Também na leva do Zero Grau 2011, a videoartista paulista Carol Nogueira vai compartilhar sua experiência em produções para TV e publicidade, por meio de uma videoperformance denominada Opanak, que significa sapato em sérvio. Desenvolvi este trabalho quando morei na Sérvia e na Eslovênia em 2010, pois percebi que a cultura do calçado, típico da região, estava se perdendo, explica. Pequei o sapato, pintei de rosa e o enfeitei. Então comecei a fotografar e filmar com ele em vários lugares do mundo, como num aeroporto da França, em São Paulo e no Ceará, cita Carol, que, por impossibilidade de agenda, não poderá vir, mas enviará três videoinstalações do referente trabalho a Juiz de Fora.

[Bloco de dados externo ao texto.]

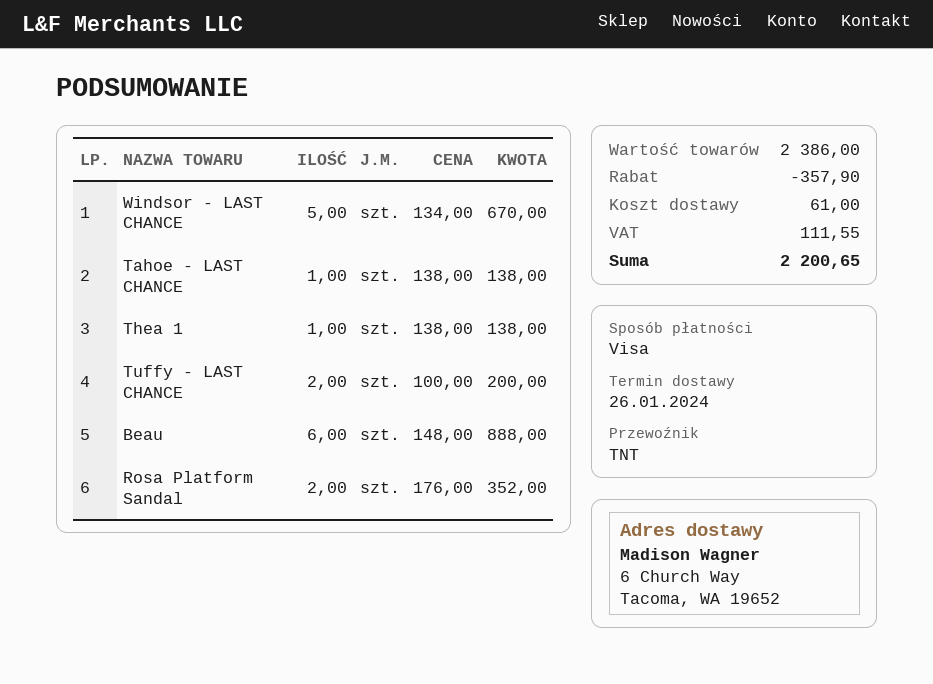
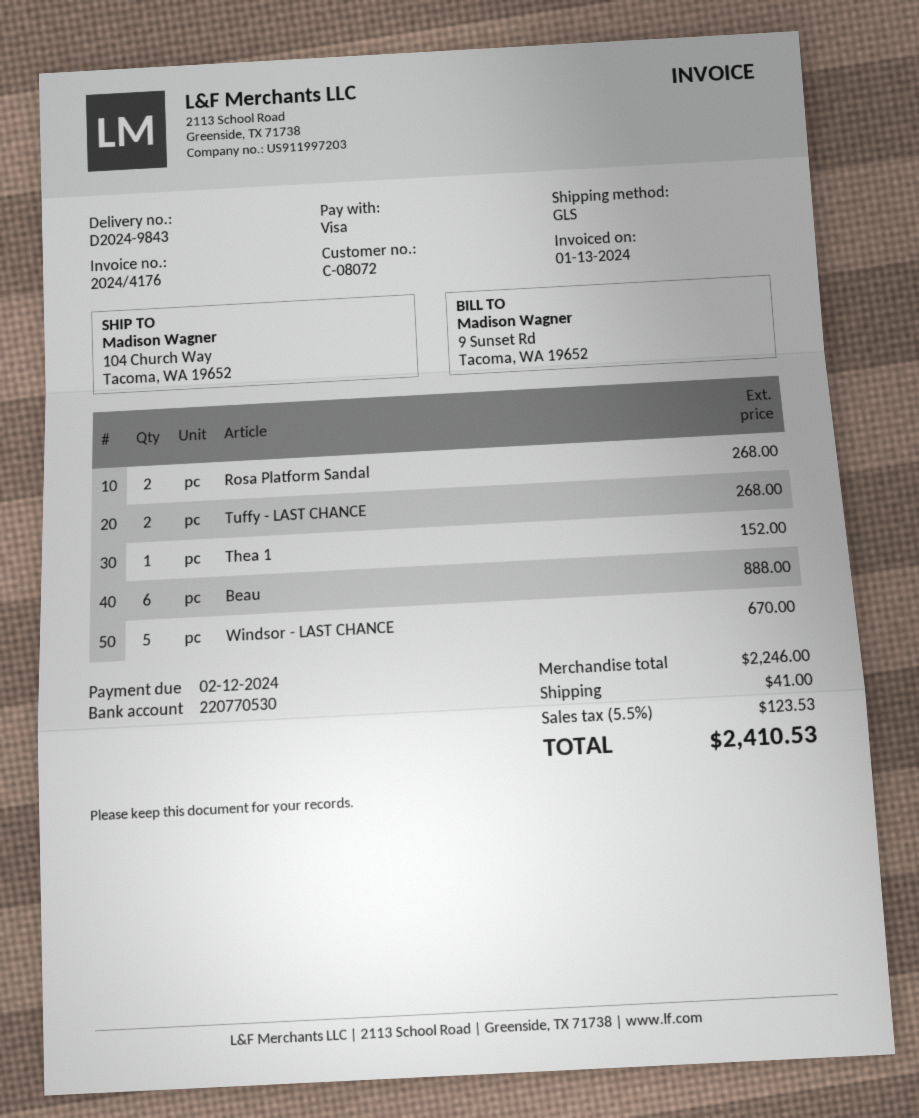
shipping method: TNT -> GLS
ship to: 6 Church Way, Tacoma, WA 19652 -> 104 Church Way, Tacoma, WA 19652
Tahoe - LAST CHANCE: 1 for 138.00 -> none
Thea 1: 1 for 138.00 -> 1 for 152.00
Tuffy - LAST CHANCE: 2 for 200.00 -> 2 for 268.00
Rosa Platform Sandal: 2 for 352.00 -> 2 for 268.00
subtotal: 2386.00 -> 2246.00
discount: 357.90 -> none
shipping: 61.00 -> 41.00
tax: 111.55 -> 123.53
total: 2200.65 -> 2410.53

A esta altura, certamente, Ciça Lucchesi e Pedro Paiva já estarão conectados via improviso, como deve ser. A única coisa que eu sei é o que ouvi das cerca de 300 projeções abstratas dela, que casam com um repertório tradicional da música japonesa, de repente, para um primeiro momento. O negócio será colocar uma venda nos olhos, sacar o sensorial, sem regra preestabelecida, garante Pedro.
Na mesma via, Ciça antecipou que, se um primeiro momento seria o do nascimento de uma jam session, o segundo só poderia ser o do desdobramento. Trabalho como se fosse parasita da música, faço vídeo para show, me apresento em situações ao vivo. Não tem história para contar, basta explorar a imagem, que flerta com o som, finaliza.